The CRTC has formally removed RT (previously known as Russia Today) and RT France from the List of non-Canadian programming services and stations authorized for distribution. Following a public consultation, the CRTC determined that the Russian state media channels’ continued distribution is not in the public interest, finding that its programming “is not consistent with the standards against which Canadian services are measured nor the policy objectives set out in the Broadcasting Act. The CRTC is also concerned with programming from a foreign country that seeks to undermine the sovereignty of another country, demean Canadians of a particular ethnic background and undermine democratic institutions within Canada.”
EDITORIAL: “The laudable removal of the Russian government’s propaganda service, RT, from the channel lineups in Canada exposed more than just the ease with which foreign disinformation services enter Canada,” writes OUTtv CEO Brad Danks. “It also exposed where the real power lies in the current Canadian system; how our major, vertically integrated companies (“BDUs”) determine the success and failure of the services Canadians see. It is not that RT was available that should be a surprise, but how broadly packaged it was on some BDUs, often better than many Canadian services.” Read more here.
New Canadian Media (NCM), a member-based, non-profit digital news organization founded to highlight the voices of immigrant diasporas, has released the findings of a survey that reveals less than one-third of immigrant and refugee journalists are employed in the Canadian media industry and of those, over half make less than $40,000 a year. “Breaking into the Canadian media industry: economic and social barriers for first-generation immigrant and refugee journalists” finds that despite increasingly diverse demography in Canada, the media industry has not seen any real shift in increasing the number of working journalists from immigrant and ethnocultural backgrounds. While 78% of migrant and refugee respondents have worked in the media for over five years, and 93% would like to continue their career as journalists, only 29% of respondents were currently employed in the Canadian media industry. Among the barriers to employment, respondents cited socioeconomic limitations, sparse work opportunities, and language barriers. Read more here.

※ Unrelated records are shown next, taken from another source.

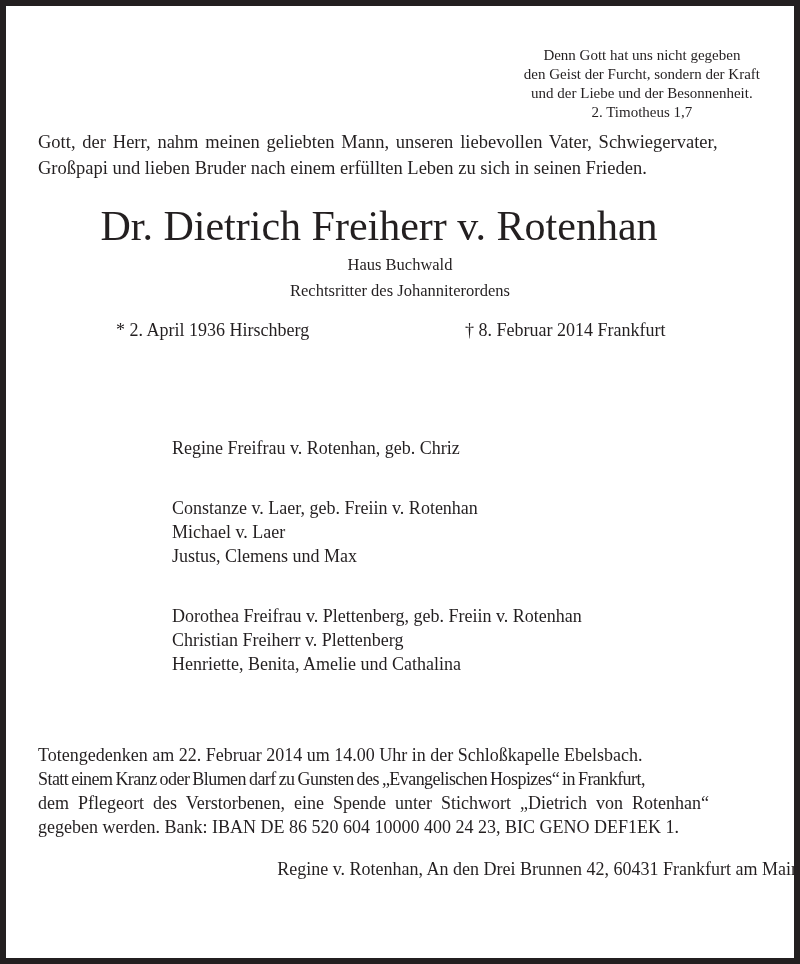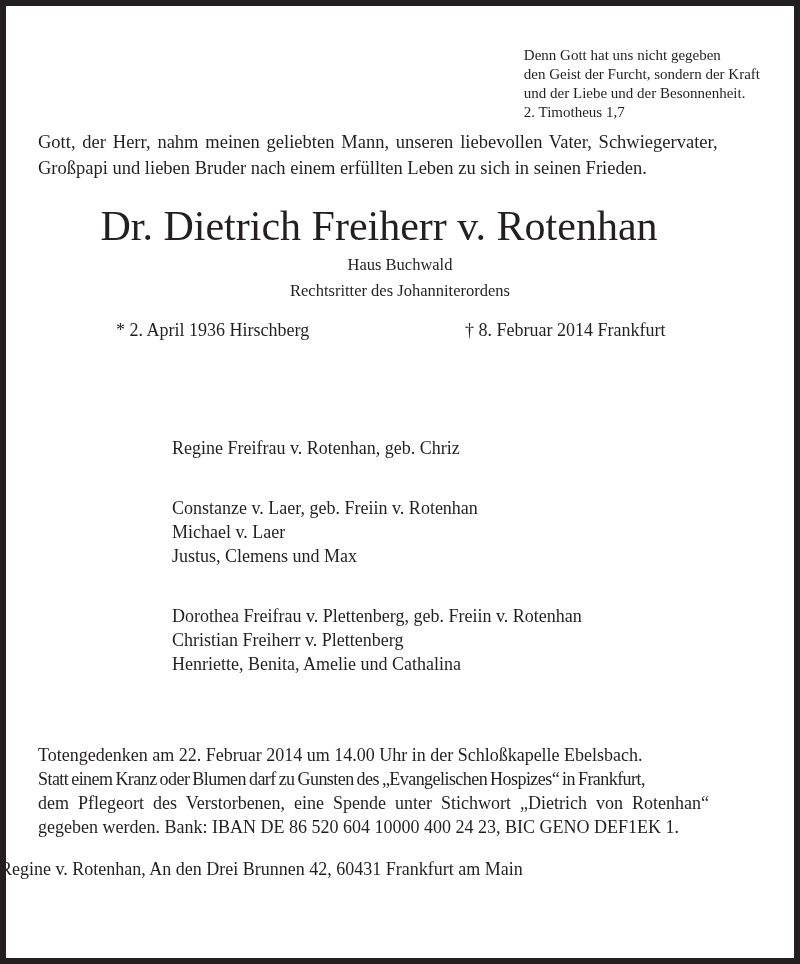--- a/index.html
+++ b/index.html
@@ -24,21 +24,21 @@
       border-left: 6px solid #231f20;
       border-right: 6px solid #231f20;
       border-bottom: 6px solid #231f20;
       background: #fff;
     }
 
     .verse {
       position: absolute;
       right: 40px;
       top: 46px;
-      text-align: left;
+      text-align: center;
       font-size: 15px;
       line-height: 19px;
       margin-left: 46px;
     }
     .verse div { white-space: nowrap; }
 
     .intro {
       position: absolute;
       left: 38px;
       top: 129px;
@@ -93,21 +93,21 @@
       line-height: 24px;
     }
     .notice div { white-space: nowrap; }
     .notice .condensed { letter-spacing: -0.55px; word-spacing: -1px; }
     .notice .spread { word-spacing: 4.5px; }
 
     .address {
       position: absolute;
       left: 0; width: 800px;
       top: 857px;
-      text-align: left;
+      text-align: right;
       font-size: 18px;
       line-height: 24px;
     }
   </style>
 </head>
 <body>
 
 <div class="frame"></div>
 
 <div class="verse">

The Canadian Journalism Foundation’s (CJF) Lifetime Achievement Award this year goes to Michèle Ouimet. Until her retirement in 2020, Ouimet spent 29 years at La Presse covering wars, humanitarian crises and natural disasters, including genocide in Rwanda, the tsunami in Japan, and civil war in Syria, Pakistan and Iran. Since retiring, Ouimet has continued her fiction writing, publishing L’Homme aux chats last year. She also continues to provide regular commentary on international issues for Radio-Canada. Ouimet will be honoured at the CJF Awards ceremony on June 7 at the Art Gallery of Ontario.